The library can write traces in CTF format, showing when threads (fibres) are created, when they run, and how they interact. We can run the previous code with tracing enabled (writing to a new trace.ctf file) like this:

# let () =
    let buffer = Ctf.Unix.mmap_buffer ~size:0x100000 "trace.ctf" in
    let trace_config = Ctf.Control.make buffer in
    Ctf.Control.start trace_config;
    run main;
    Ctf.Control.stop trace_config;;
x = 1
y = 1
x = 2
y = 2
x = 3
y = 3

The trace can be viewed using mirage-trace-viewer. This should work even while the program is still running. The file is a ring buffer, so when it gets full old events will start to be overwritten with new ones.

This shows the two counting threads, as well as the lifetime of the sw switch. Note that the output from traceln appears in the trace as well as on the console.

Switches, errors and cancellation

A switch is used to group fibres together so that they can be cancelled or waited on together. This is a form of structured concurrency.
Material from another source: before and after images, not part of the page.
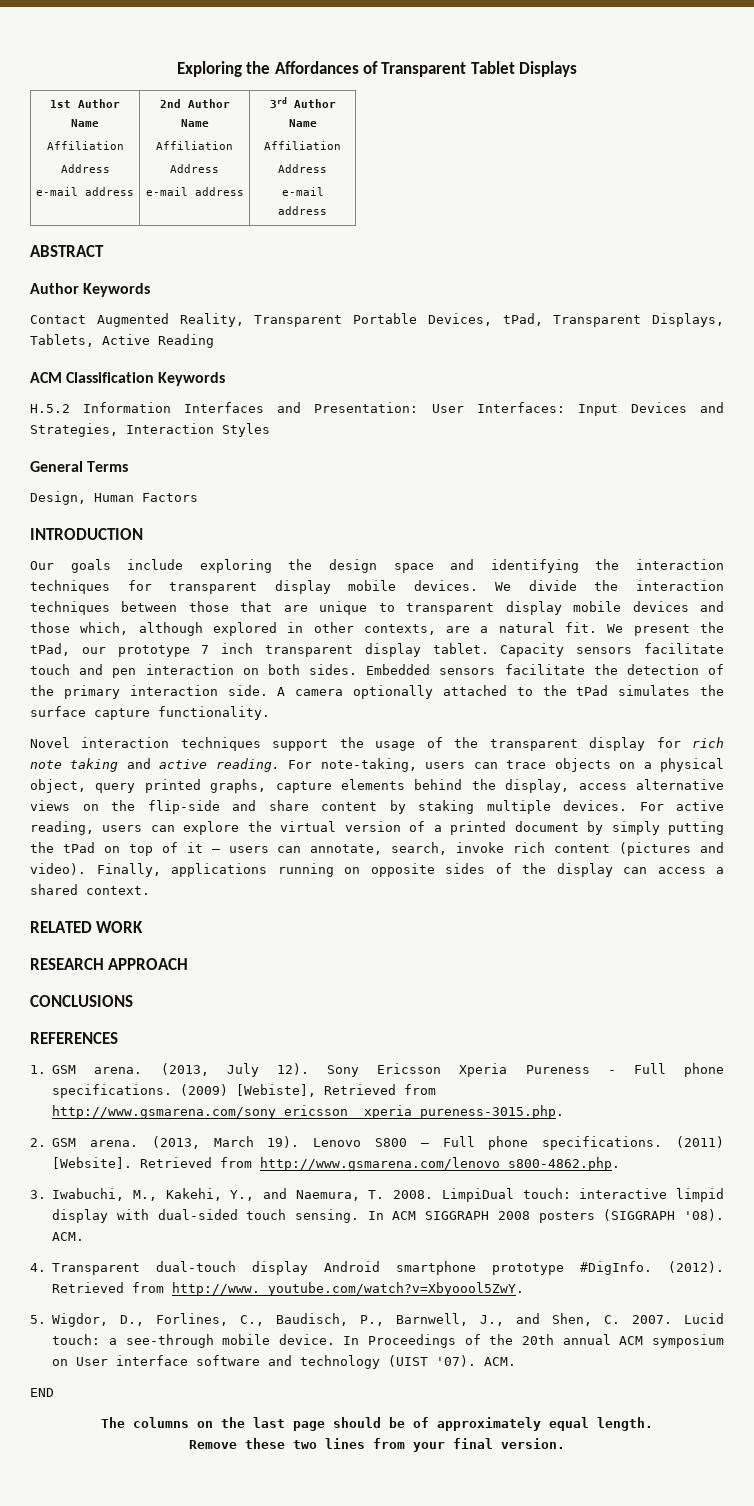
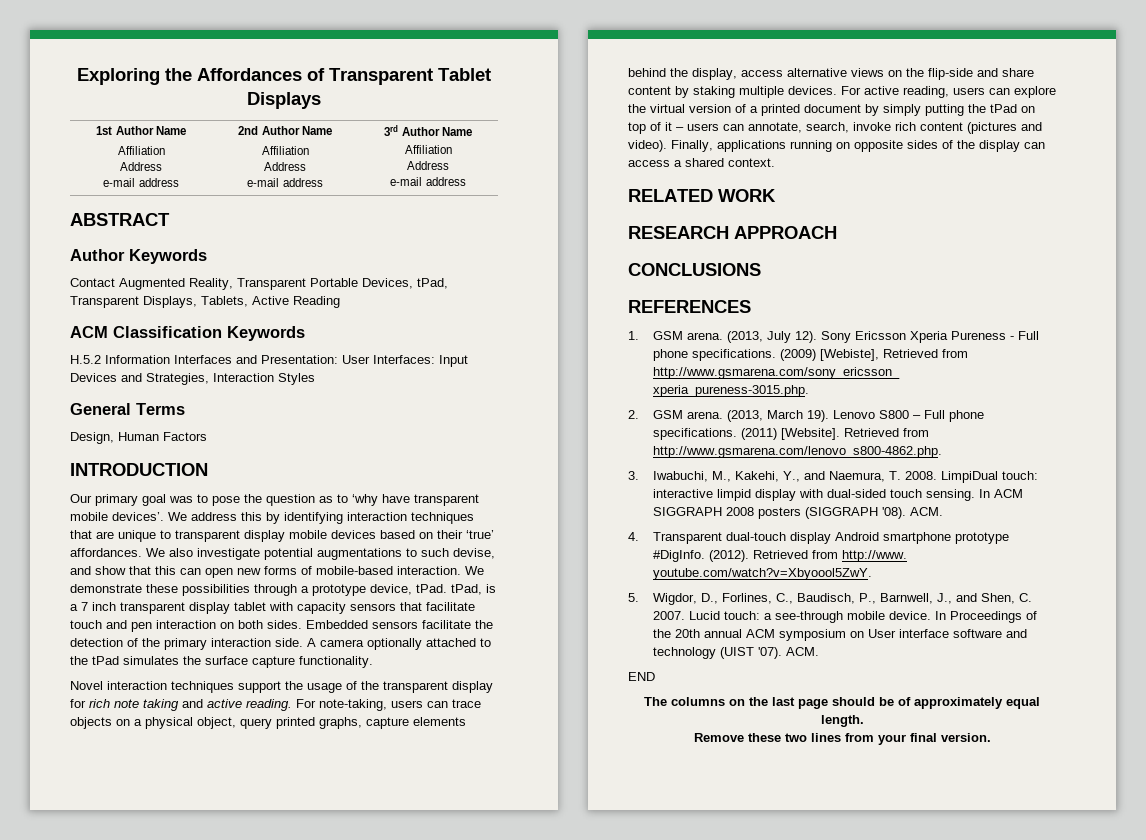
- Our goals include exploring the design space and identifying the interaction techniques for transparent display mobile devices. We divide the interaction techniques between those that are unique to transparent display mobile devices and those which, although explored in other contexts, are a natural fit. We present the tPad, our prototype 7 inch transparent display tablet. Capacity sensors facilitate touch and pen interaction on both sides.
+ Our primary goal was to pose the question as to ‘why have transparent mobile devices’. We address this by identifying interaction techniques that are unique to transparent display mobile devices based on their ‘true’ affordances. We also investigate potential augmentations to such devise, and show that this can open new forms of mobile-based interaction. We demonstrate these possibilities through a prototype device, tPad. tPad, is a 7 inch transparent display tablet with capacity sensors that facilitate touch and pen interaction on both sides.

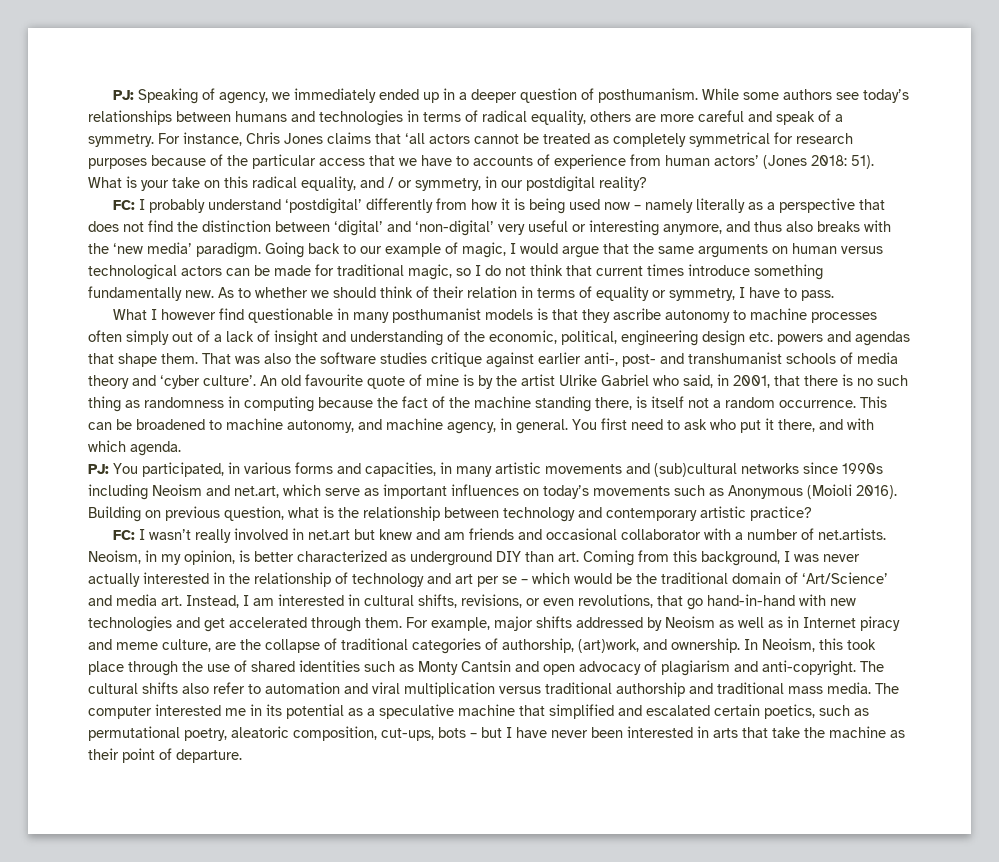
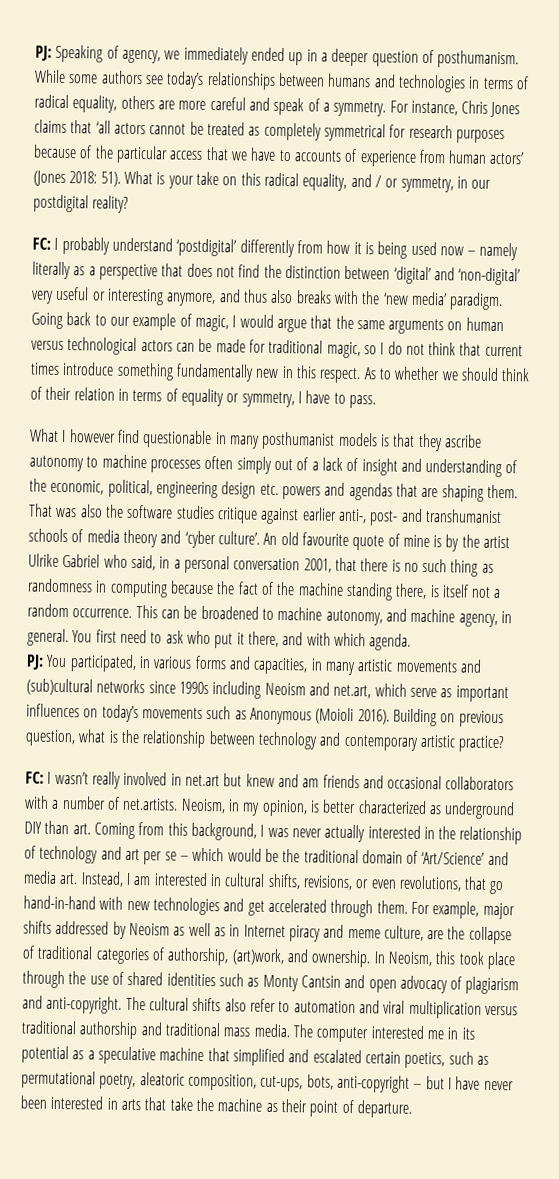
- Going back to our example of magic, I would argue that the same arguments on human versus technological actors can be made for traditional magic, so I do not think that current times introduce something fundamentally new.
+ Going back to our example of magic, I would argue that the same arguments on human versus technological actors can be made for traditional magic, so I do not think that current times introduce something fundamentally new in this respect.
- What I however find questionable in many posthumanist models is that they ascribe autonomy to machine processes often simply out of a lack of insight and understanding of the economic, political, engineering design etc. powers and agendas that shape them.
+ What I however find questionable in many posthumanist models is that they ascribe autonomy to machine processes often simply out of a lack of insight and understanding of the economic, political, engineering design etc. powers and agendas that are shaping them.
- An old favourite quote of mine is by the artist Ulrike Gabriel who said, in 2001, that there is no such thing as randomness in computing because the fact of the machine standing there, is itself not a random occurrence.
+ An old favourite quote of mine is by the artist Ulrike Gabriel who said, in a personal conversation 2001, that there is no such thing as randomness in computing because the fact of the machine standing there, is itself not a random occurrence.
- I wasn’t really involved in net.art but knew and am friends and occasional collaborator with a number of net.artists. Neoism, in my opinion, is better characterized as underground DIY than art. Coming from this background, I was never actually interested in the relationship of technology and art per se – which would be the traditional domain of ‘Art/Science’ and media art. Instead, I am interested in cultural shifts, revisions, or even revolutions, that go hand-in-hand with new technologies and get accelerated through them.
+ I wasn’t really involved in net.art but knew and am friends and occasional collaborators with a number of net.artists. Neoism, in my opinion, is better characterized as underground DIY than art. Coming from this background, I was never actually interested in the relationship of technology and art per se – which would be the traditional domain of ‘Art/Science’ and media art. Instead, I am interested in cultural shifts, revisions, or even revolutions, that go hand-in-hand with new technologies and get accelerated through them.
- The computer interested me in its potential as a speculative machine that simplified and escalated certain poetics, such as permutational poetry, aleatoric composition, cut-ups, bots – but I have never been interested in arts that take the machine as their point of departure.
+ The computer interested me in its potential as a speculative machine that simplified and escalated certain poetics, such as permutational poetry, aleatoric composition, cut-ups, bots, anti-copyright – but I have never been interested in arts that take the machine as their point of departure.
Here's what happens if one of the two threads above fails:

# run @@ fun _env ->
  Switch.top @@ fun sw ->
  Fibre.both ~sw
    (fun () -> for x = 1 to 3 do traceln "x = %d" x; Fibre.yield ~sw () done)
    (fun () -> failwith "Simulated error");;
x = 1
Error: Simulated error
- : unit = ()

What happened here was:

The first fibre ran, printed x = 1 and yielded.
The second fibre raised an exception.
Fibre.both caught the exception and turned off the switch.
The first thread's yield saw the switch was off and raised the exception there too.
Once both threads had finished, Fibre.both re-raised the exception.

Note that turning off a switch only asks the other thread(s) to cancel. A thread is free to ignore the switch and continue (perhaps to clean up some resources).

Any operation that can be cancelled should take a ~sw argument.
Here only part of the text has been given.